— ASSIGNMENT —
There is one span to output from the data below: the lines starting at the line with "-80,7 +80,7 @@" and ending at the line with "-183,7 +183,7 @@". Output it exactly, ends included, nothing more.

______

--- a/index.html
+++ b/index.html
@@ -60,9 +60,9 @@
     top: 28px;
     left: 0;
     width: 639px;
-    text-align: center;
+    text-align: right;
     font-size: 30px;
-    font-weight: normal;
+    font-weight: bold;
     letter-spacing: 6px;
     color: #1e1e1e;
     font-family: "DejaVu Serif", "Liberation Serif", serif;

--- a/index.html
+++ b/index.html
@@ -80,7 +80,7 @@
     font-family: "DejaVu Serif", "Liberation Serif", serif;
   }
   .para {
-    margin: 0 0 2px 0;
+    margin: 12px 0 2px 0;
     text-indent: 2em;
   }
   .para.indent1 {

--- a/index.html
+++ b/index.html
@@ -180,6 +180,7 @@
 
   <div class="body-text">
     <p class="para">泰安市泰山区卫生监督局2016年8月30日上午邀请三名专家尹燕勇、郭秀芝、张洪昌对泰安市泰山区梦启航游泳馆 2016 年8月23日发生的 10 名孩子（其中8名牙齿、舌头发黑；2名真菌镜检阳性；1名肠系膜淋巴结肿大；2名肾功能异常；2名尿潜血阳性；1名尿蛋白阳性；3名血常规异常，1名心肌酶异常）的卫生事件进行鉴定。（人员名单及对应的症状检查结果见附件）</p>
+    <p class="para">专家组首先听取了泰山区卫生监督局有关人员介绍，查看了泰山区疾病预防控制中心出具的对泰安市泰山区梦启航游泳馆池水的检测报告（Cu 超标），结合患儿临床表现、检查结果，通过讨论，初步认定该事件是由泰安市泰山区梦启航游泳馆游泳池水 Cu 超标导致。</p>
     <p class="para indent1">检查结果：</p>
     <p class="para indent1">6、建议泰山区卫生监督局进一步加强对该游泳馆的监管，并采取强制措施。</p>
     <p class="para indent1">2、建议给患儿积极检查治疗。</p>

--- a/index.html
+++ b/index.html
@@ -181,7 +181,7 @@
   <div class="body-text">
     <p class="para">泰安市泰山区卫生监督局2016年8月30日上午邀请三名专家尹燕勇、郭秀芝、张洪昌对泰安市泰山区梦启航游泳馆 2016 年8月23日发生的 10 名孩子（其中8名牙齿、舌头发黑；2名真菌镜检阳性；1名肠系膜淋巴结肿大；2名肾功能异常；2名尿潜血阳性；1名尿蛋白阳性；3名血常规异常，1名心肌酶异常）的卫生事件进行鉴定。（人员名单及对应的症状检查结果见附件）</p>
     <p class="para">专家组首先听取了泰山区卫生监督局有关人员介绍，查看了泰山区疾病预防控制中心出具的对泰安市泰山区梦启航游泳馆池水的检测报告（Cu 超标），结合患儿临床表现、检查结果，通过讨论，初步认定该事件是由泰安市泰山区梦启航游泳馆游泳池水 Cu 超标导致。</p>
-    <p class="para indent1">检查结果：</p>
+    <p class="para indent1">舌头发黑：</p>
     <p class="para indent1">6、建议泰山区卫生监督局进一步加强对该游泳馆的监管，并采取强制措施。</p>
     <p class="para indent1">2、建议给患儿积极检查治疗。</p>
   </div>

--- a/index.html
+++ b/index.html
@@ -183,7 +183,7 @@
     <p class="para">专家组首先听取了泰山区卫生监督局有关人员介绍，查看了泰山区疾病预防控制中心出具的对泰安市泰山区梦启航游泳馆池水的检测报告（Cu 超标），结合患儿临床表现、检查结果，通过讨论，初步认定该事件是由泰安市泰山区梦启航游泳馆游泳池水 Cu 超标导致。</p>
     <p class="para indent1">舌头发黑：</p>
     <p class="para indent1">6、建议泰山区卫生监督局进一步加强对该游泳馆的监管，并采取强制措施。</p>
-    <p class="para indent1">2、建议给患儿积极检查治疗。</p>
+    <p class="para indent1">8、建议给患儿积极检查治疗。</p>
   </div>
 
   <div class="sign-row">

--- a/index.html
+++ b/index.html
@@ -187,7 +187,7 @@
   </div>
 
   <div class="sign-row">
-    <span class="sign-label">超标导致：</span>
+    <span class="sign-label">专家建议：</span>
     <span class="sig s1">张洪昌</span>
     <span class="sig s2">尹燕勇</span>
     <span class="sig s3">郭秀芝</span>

______

— ANSWER TO THIS EXERCISE —
@@ -80,7 +80,7 @@
     font-family: "DejaVu Serif", "Liberation Serif", serif;
   }
   .para {
-    margin: 0 0 2px 0;
+    margin: 12px 0 2px 0;
     text-indent: 2em;
   }
   .para.indent1 {

--- a/index.html
+++ b/index.html
@@ -180,6 +180,7 @@
 
   <div class="body-text">
     <p class="para">泰安市泰山区卫生监督局2016年8月30日上午邀请三名专家尹燕勇、郭秀芝、张洪昌对泰安市泰山区梦启航游泳馆 2016 年8月23日发生的 10 名孩子（其中8名牙齿、舌头发黑；2名真菌镜检阳性；1名肠系膜淋巴结肿大；2名肾功能异常；2名尿潜血阳性；1名尿蛋白阳性；3名血常规异常，1名心肌酶异常）的卫生事件进行鉴定。（人员名单及对应的症状检查结果见附件）</p>
+    <p class="para">专家组首先听取了泰山区卫生监督局有关人员介绍，查看了泰山区疾病预防控制中心出具的对泰安市泰山区梦启航游泳馆池水的检测报告（Cu 超标），结合患儿临床表现、检查结果，通过讨论，初步认定该事件是由泰安市泰山区梦启航游泳馆游泳池水 Cu 超标导致。</p>
     <p class="para indent1">检查结果：</p>
     <p class="para indent1">6、建议泰山区卫生监督局进一步加强对该游泳馆的监管，并采取强制措施。</p>
     <p class="para indent1">2、建议给患儿积极检查治疗。</p>

--- a/index.html
+++ b/index.html
@@ -181,7 +181,7 @@
   <div class="body-text">
     <p class="para">泰安市泰山区卫生监督局2016年8月30日上午邀请三名专家尹燕勇、郭秀芝、张洪昌对泰安市泰山区梦启航游泳馆 2016 年8月23日发生的 10 名孩子（其中8名牙齿、舌头发黑；2名真菌镜检阳性；1名肠系膜淋巴结肿大；2名肾功能异常；2名尿潜血阳性；1名尿蛋白阳性；3名血常规异常，1名心肌酶异常）的卫生事件进行鉴定。（人员名单及对应的症状检查结果见附件）</p>
     <p class="para">专家组首先听取了泰山区卫生监督局有关人员介绍，查看了泰山区疾病预防控制中心出具的对泰安市泰山区梦启航游泳馆池水的检测报告（Cu 超标），结合患儿临床表现、检查结果，通过讨论，初步认定该事件是由泰安市泰山区梦启航游泳馆游泳池水 Cu 超标导致。</p>
-    <p class="para indent1">检查结果：</p>
+    <p class="para indent1">舌头发黑：</p>
     <p class="para indent1">6、建议泰山区卫生监督局进一步加强对该游泳馆的监管，并采取强制措施。</p>
     <p class="para indent1">2、建议给患儿积极检查治疗。</p>
   </div>

--- a/index.html
+++ b/index.html
@@ -183,7 +183,7 @@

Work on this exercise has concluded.